The Hunger Games: children are always on the front lines

By Nancy Bean

So far my summer “to do” list has served only as a bookmark in the Hunger Games Trilogy.

Set in a dystopian North America, the isolated and impoverished provinces serve the rich and powerful Capital. The Capital sponsors the annual Hunger Games with tributes drawn from the provinces. Two 16 year olds from each province are set down in a highly rigged and orchestrated arena of fighting to the death for the entertainment of the bored folks in the Capital and to maintain the power of fear and grief over the provinces.

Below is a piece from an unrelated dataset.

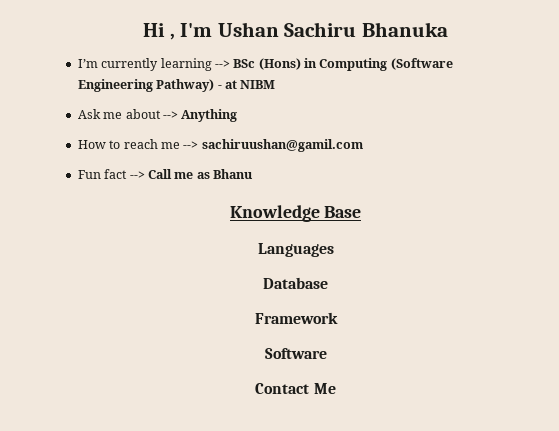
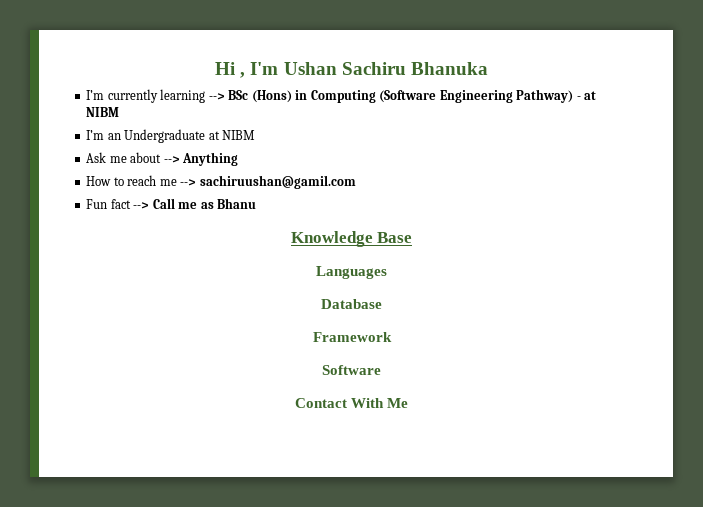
+ I’m an Undergraduate at NIBM
- Contact Me
+ Contact With Me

The children are trained to view each other as the enemy as they vie with bloody competition for the limited resources and protections available in the arena.

Don’t think Tea Party disrespect for government; rather think Corporate Capital becoming the only person with a vote.

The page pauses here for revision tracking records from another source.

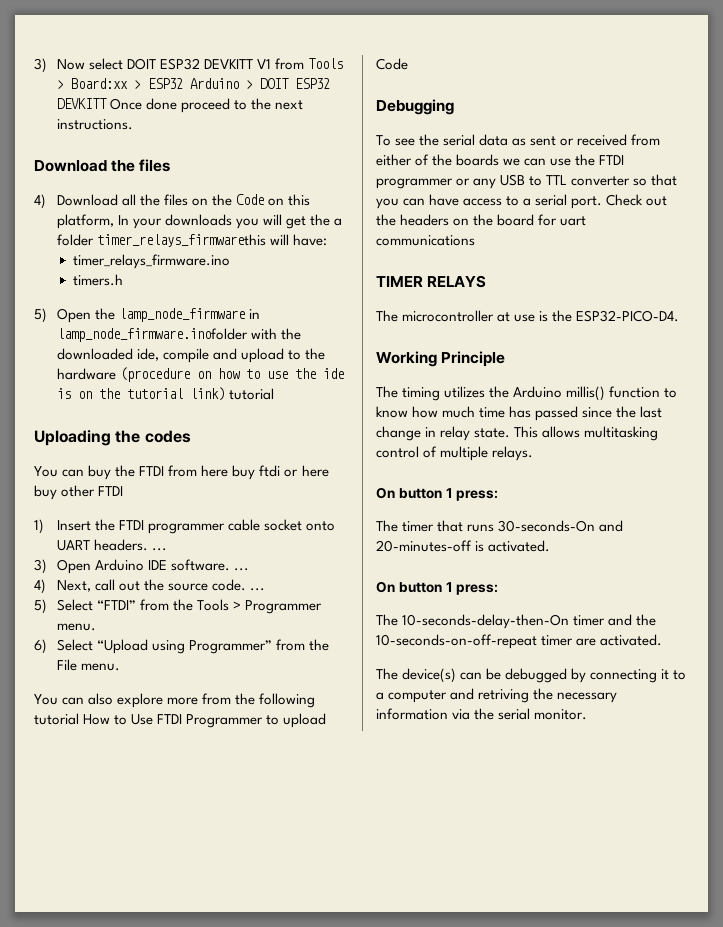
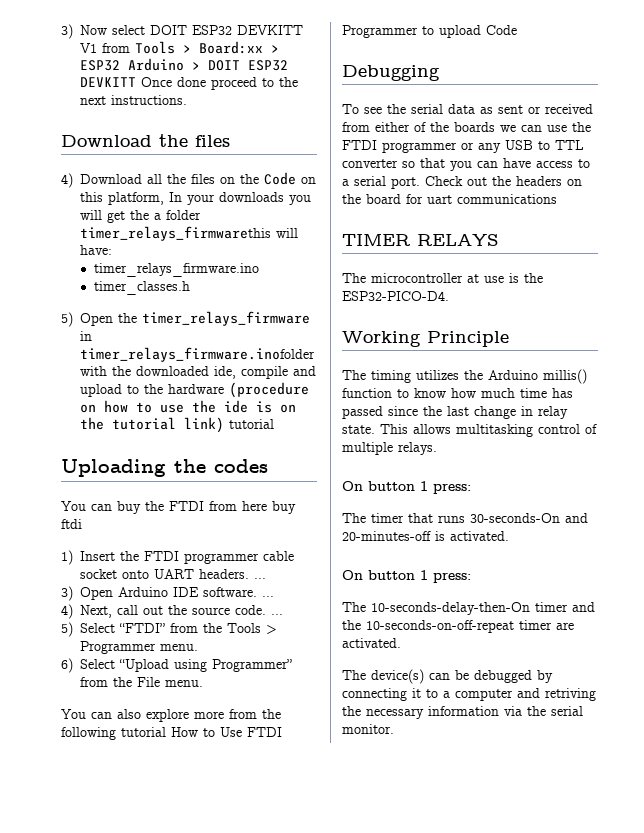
- timers.h
+ timer_classes.h
- 5) Open the lamp_node_firmware in lamp_node_firmware.inofolder with the downloaded ide, compile and upload to the hardware (procedure on how to use the ide is on the tutorial link) tutorial
+ 5) Open the timer_relays_firmware in timer_relays_firmware.inofolder with the downloaded ide, compile and upload to the hardware (procedure on how to use the ide is on the tutorial link) tutorial
- You can buy the FTDI from here buy ftdi or here buy other FTDI
+ You can buy the FTDI from here buy ftdi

Think for profit prisons and schools and healthcare and security forces.

Think the imminent defunding of WIC and Headstart and Public schools.

Think dissolution of safety and health regulations.

Globally think of our unquenchable thirst for cheap goods and corporation’s ravishing pursuit of cheap labor pursued by any means necessary and always at the expense of the world’s peace and security, with starvation and homelessness of children as predictable first casualty.

On Sunday morning our pastor preached on David and Goliath. Although his sermon and the text was about how the battle belongs to the Lord and is not won with weaponry but with faith, I could only think about how every war is waged with children and “the least of these” on the front lines of harm’s way.

Suzanne Collins has crafted a story full of violence and adventure for her audience of young adults which has left this 57 year old reeling with the dark realities it reveals.